Why It’s a Bad Idea to Release Teacher Ratings
by Norm Fruchter
The United Federation of Teachers has gone to court to block the NYC Department of Education’s (DOE) release of teacher performance ratings based on value-added measures of their students’ test scores. The DOE agreed to hold off on publishing the ratings until a court hearing on November 24th.
The New York City Department of Education (DOE) has a contract with the Wisconsin Center for Education Research to produce reports on value-added results based on the student test scores of more than 12,000 NYC teachers who teach ELA and Math in the fourth through eighth grades. The union, a partner in this research, had negotiated an agreement with the DOE not to make the results public. Instead, the results were to be shared with school principals and used in teacher evaluations and tenure decisions. When the DOE violated their agreement by deciding to make the results public and release them to the news media, the union decided to go to court to block that release. (When the Los Angeles Times published the value-added ratings of thousands of teachers in the Los Angeles Unified School District, one L.A. teacher committed suicide.)
Should such value-added teacher ratings be publicly released? I’d argue absolutely not, for several reasons. First, in NYC, these measures are based on the results of state standardized testing. As the New York State Education Department has recently demonstrated, that testing is so unreliable that the state had to completely rescale the exams correct deficiencies. Second, many teachers do not receive any value-added score because they do not teach students within the grade ranges and subject areas tested. Why single out only some teachers for public praise or condemnation?
Third, current value-added measures have an enormous range of uncertainty. Using the NYC model, NYU’s Sean Corcoran found that using several years of available data, a teacher’s performance could range from the 46th to the 80th percentile. Using only one year of data, a teacher’s average performance range extends from the 30th to the 91st percentile. This enormous variation is clearly of little use in rating and more importantly, in helping teachers improve their teaching.
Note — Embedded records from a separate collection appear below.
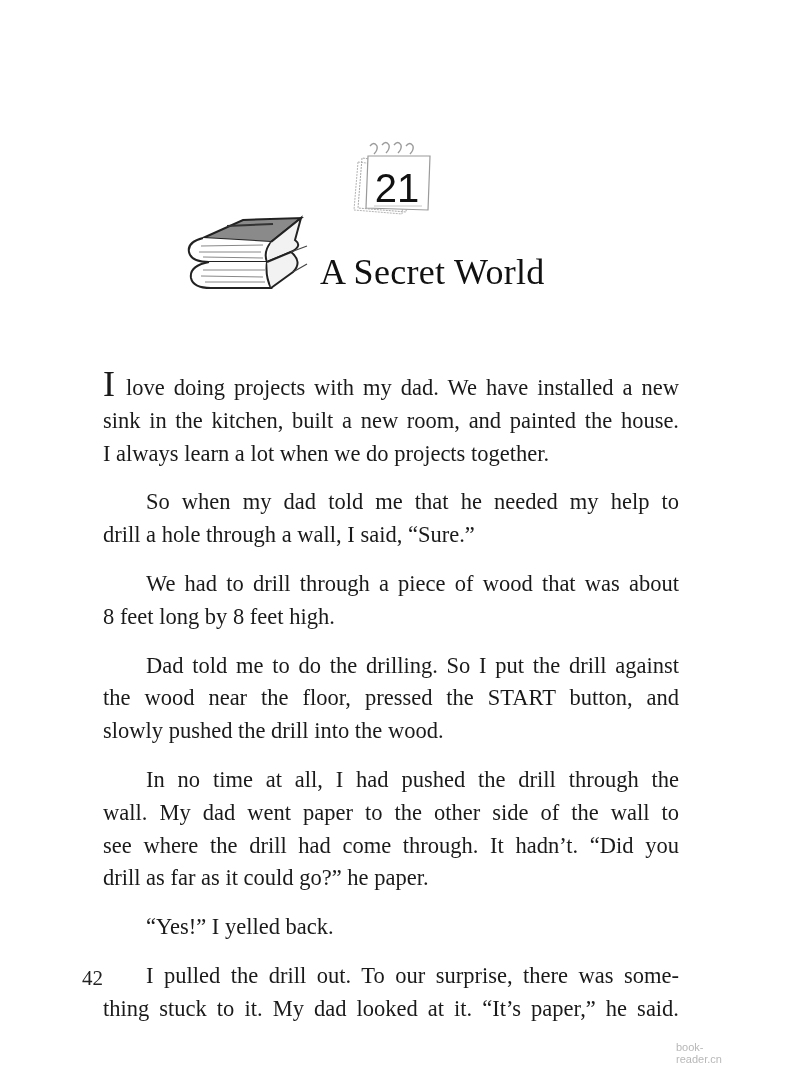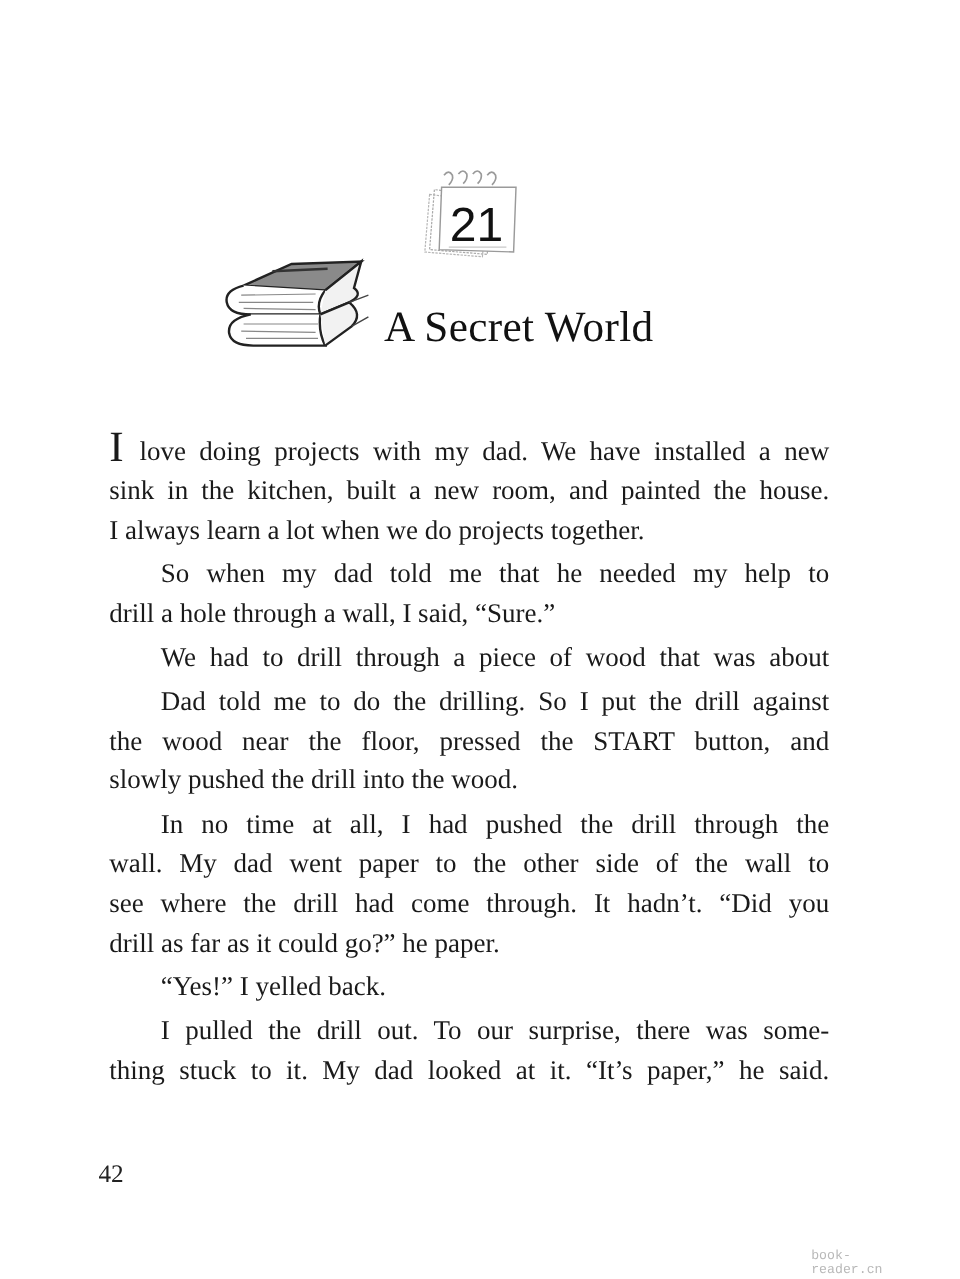--- a/index.html
+++ b/index.html
@@ -21,35 +21,35 @@
     font-family: Liberation Serif, serif;
     font-size: 36px; line-height: 44px; color: #111; white-space: nowrap;
     letter-spacing: 0.3px;
   }
 
   .body-text {
     position: absolute; left: 87px; top: 356px; width: 608px;
     font-family: "Liberation Serif", "DejaVu Serif", serif;
     font-size: 22.5px; line-height: 32.8px; color: #1a1a1a;
   }
-  .para { margin: 4px; text-align: justify; text-align-last: left; hyphens: manual; }
+  .para { margin: 16px; text-align: justify; text-align-last: left; hyphens: manual; }
   .dropcap {
     font-size: 36px; line-height: 20px; vertical-align: -1px; margin-right: 2px;
   }
   .line { display: block; text-align: justify; text-align-last: justify; }
   .line.last { text-align-last: left; }
 
   .page-number {
     position: absolute; left: 82px; top: 966px;
     font-family: "Liberation Serif", "DejaVu Serif", serif;
     font-size: 21px; color: #222; text-align: center;
   }
   .watermark {
     position: absolute; left: 676px; top: 1041px;
-    font-family: Liberation Mono, monospace;
+    font-family: Liberation Sans, sans-serif;
     font-size: 11px; color: #b8b8b8;
   }
 </style>
 </head>
 <body>
 
 <div class="page">
 
   <div class="calendar">
     <svg width="80" height="78" viewBox="0 0 80 78">
@@ -91,20 +91,21 @@
       <span class="line"><span class="dropcap">I</span><span> love doing projects with my dad. We have installed a new</span></span>
       <span class="line">sink in the kitchen, built a new room, and painted the house.</span>
       <span class="line last">I always learn a lot when we do projects together.</span>
     </p>
     <p class="para">
       <span class="line" style="padding-left:43px">So when my dad told me that he needed my help to</span>
       <span class="line last">drill a hole through a wall, I said, “Sure.”</span>
     </p>
     <p class="para">
       <span class="line" style="padding-left:43px">We had to drill through a piece of wood that was about</span>
+      <span class="line last">8 feet long by 8 feet high.</span>
     </p>
     <p class="para">
       <span class="line" style="padding-left:43px">Dad told me to do the drilling. So I put the drill against</span>
       <span class="line">the wood near the floor, pressed the START button, and</span>
       <span class="line last">slowly pushed the drill into the wood.</span>
     </p>
     <p class="para">
       <span class="line" style="padding-left:43px">In no time at all, I had pushed the drill through the</span>
       <span class="line">wall. My dad went paper to the other side of the wall to</span>
       <span class="line">see where the drill had come through. It hadn’t. “Did you</span>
Fourth, value-added measures have a very high degree of year-to-year variability – this year’s highly rated teacher performance may plummet on next year’s ratings. That variability suggests the fifth problem – students’ testing outcomes are responsive to many more factors than just a teacher’s instructional capacity. To take one current example, sudden family homelessness, an increasing result of our national recession, can cause students to change school, miss days of schooling, or come to school suffering from severe psychological stress. All these factors can easily contribute to severe reductions in student test performance.
Finally, if all these significant problems with current value-added testing could be resolved (and they may in the future), should we publish individual teachers’ ratings? I think not. Why transform what might someday become a useful tool for improving teachers’ practice into a ritual of public shaming?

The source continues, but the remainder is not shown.